UN “MENO PEGGIO” CHE NON SANA PER NULLA IL PESSIMISMO


La vittoria di Sarkozy in Francia sancisce la definitiva chiusura dell´epoca gollista. Del resto, era già finita da un pezzo, quanto meno era una pallidissima copia di ciò che fu in un non recente passato. Sarkozy ha dichiarato – queste almeno le intenzioni espresse – che si situerà d´ora in poi con maggior convinzione in Europa e che, nelle scelte geopolitiche globali, sarà sostanzialmente a fianco degli USA. Del resto, è ormai evidente da tempo che l´europeismo è, in ultima analisi, atlantismo e dunque effettivo (per quanto a volte minimamente mascherato) filoamericanismo. Ulteriore “spia” dell´attuale schieramento del neoeletto è stata la richiesta alla potenza egemone centrale di impegnarsi contro il surriscaldamento del pianeta. E´ una mossa particolarmente sintomatica: una verniciatura ambientalista è utile per fingere una qualche indipendenza “critica” nei confronti degli Stati Uniti, mentre si è con loro nelle scelte fondamentali di tipo mondiale.
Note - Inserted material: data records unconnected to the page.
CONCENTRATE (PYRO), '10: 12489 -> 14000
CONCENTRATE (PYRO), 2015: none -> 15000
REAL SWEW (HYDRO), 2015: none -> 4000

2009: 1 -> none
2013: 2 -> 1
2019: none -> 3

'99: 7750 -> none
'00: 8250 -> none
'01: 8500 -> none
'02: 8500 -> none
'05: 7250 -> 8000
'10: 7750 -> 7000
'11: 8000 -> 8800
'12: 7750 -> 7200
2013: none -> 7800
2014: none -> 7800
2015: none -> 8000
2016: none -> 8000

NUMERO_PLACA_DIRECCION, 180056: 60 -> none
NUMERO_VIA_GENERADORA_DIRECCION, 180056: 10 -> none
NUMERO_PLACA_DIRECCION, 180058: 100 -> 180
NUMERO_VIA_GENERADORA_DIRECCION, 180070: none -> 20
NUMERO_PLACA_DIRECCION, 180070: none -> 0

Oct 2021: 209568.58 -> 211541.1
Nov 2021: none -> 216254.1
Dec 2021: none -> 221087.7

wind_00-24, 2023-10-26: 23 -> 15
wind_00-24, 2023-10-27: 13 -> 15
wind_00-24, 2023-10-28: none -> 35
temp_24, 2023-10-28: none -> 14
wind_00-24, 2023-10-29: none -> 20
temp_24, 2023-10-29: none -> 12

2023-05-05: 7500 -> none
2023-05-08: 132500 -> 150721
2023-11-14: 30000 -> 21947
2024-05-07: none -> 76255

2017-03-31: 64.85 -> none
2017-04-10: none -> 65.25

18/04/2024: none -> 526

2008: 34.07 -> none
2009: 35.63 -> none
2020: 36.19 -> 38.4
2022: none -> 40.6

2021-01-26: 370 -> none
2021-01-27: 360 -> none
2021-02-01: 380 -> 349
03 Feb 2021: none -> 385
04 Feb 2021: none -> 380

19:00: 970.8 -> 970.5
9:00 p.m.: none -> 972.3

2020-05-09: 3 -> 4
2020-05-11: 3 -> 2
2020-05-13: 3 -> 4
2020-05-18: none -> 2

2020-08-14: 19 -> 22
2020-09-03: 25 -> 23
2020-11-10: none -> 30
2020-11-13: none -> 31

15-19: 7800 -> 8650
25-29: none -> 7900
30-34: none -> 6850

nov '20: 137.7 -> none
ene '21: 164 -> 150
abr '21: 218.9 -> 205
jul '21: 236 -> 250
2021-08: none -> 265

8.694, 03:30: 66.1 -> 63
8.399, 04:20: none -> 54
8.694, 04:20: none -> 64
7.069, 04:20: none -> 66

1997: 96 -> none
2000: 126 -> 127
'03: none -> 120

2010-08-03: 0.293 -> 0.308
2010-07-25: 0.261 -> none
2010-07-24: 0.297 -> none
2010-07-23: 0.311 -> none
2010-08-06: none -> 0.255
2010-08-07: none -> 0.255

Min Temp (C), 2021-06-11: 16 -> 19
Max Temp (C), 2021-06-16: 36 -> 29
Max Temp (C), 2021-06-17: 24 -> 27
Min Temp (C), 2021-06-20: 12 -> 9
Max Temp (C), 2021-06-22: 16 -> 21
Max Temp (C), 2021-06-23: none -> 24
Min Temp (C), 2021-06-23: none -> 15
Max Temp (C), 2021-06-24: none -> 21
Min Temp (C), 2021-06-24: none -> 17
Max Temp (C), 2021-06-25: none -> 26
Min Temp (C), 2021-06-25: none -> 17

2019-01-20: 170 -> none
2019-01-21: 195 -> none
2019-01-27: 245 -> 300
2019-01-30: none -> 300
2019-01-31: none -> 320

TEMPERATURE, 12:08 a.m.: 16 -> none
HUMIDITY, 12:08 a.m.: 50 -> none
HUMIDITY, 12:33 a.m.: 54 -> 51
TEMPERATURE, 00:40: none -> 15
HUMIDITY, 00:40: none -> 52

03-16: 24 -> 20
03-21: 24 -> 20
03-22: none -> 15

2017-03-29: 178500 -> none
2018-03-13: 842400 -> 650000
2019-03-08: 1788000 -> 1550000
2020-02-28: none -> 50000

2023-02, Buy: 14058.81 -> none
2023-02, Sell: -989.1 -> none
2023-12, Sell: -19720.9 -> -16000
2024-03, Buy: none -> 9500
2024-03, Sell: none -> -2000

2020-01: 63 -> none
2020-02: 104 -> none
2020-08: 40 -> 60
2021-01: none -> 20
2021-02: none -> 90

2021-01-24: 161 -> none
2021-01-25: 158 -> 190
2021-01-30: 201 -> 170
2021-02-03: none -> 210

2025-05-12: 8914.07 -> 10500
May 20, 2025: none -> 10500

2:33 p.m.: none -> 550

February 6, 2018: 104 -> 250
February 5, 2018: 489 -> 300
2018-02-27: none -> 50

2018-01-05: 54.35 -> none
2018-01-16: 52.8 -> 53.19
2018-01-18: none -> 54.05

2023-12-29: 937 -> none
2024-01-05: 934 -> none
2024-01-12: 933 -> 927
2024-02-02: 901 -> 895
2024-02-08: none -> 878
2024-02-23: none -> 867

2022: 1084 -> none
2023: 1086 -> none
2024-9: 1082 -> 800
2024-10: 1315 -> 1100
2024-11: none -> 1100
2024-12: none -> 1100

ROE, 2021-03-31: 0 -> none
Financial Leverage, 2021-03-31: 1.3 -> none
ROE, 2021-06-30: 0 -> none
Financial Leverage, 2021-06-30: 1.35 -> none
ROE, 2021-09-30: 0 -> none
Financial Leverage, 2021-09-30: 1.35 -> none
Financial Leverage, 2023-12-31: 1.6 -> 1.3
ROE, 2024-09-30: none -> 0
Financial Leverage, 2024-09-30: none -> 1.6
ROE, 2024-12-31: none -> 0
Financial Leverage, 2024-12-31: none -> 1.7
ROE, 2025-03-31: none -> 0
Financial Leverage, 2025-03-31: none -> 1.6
Ci si pensi bene: chiedere certe misure di difesa dell´ambiente serve oggi esattamente a quello cui serviva la teoria ricardiana dei costi comparati all´epoca della predominanza inglese. Allora, sostenere la positività del libero commercio internazionale equivaleva a voler sancire la supremazia industriale del paese centrale di quel tempo, nel mentre si chiedeva agli altri paesi di limitarsi (per loro convenienza! Di questo li si voleva convincere) alla produzione di materie agricole e minerarie per rifornire l´industria inglese. Oggi, la globalizzazione e il libero commercio internazionale vengono incensati con lo stesso scopo (a favore degli Stati Uniti); a ciò si aggiunge però anche il tema dell´ambiente, perché se Cina, India o anche Russia intendono sanare l´attuale ritardo in tempi credibili (un paio di decenni), è poco probabile siano in grado, in questo momento, di evitare determinate forzature in termini ambientali; i paesi già avanzati invece – soprattutto quelli che si pongono sotto le ali protettrici del paese centrale, poiché quest´ultimo è in qualche modo obbligato a tenere il passo per non vedersi raggiunto o superato dalle potenze emergenti – possono permettersi maggiori “lussi” a questo riguardo e presentarsi come i campioni della salvaguardia della natura.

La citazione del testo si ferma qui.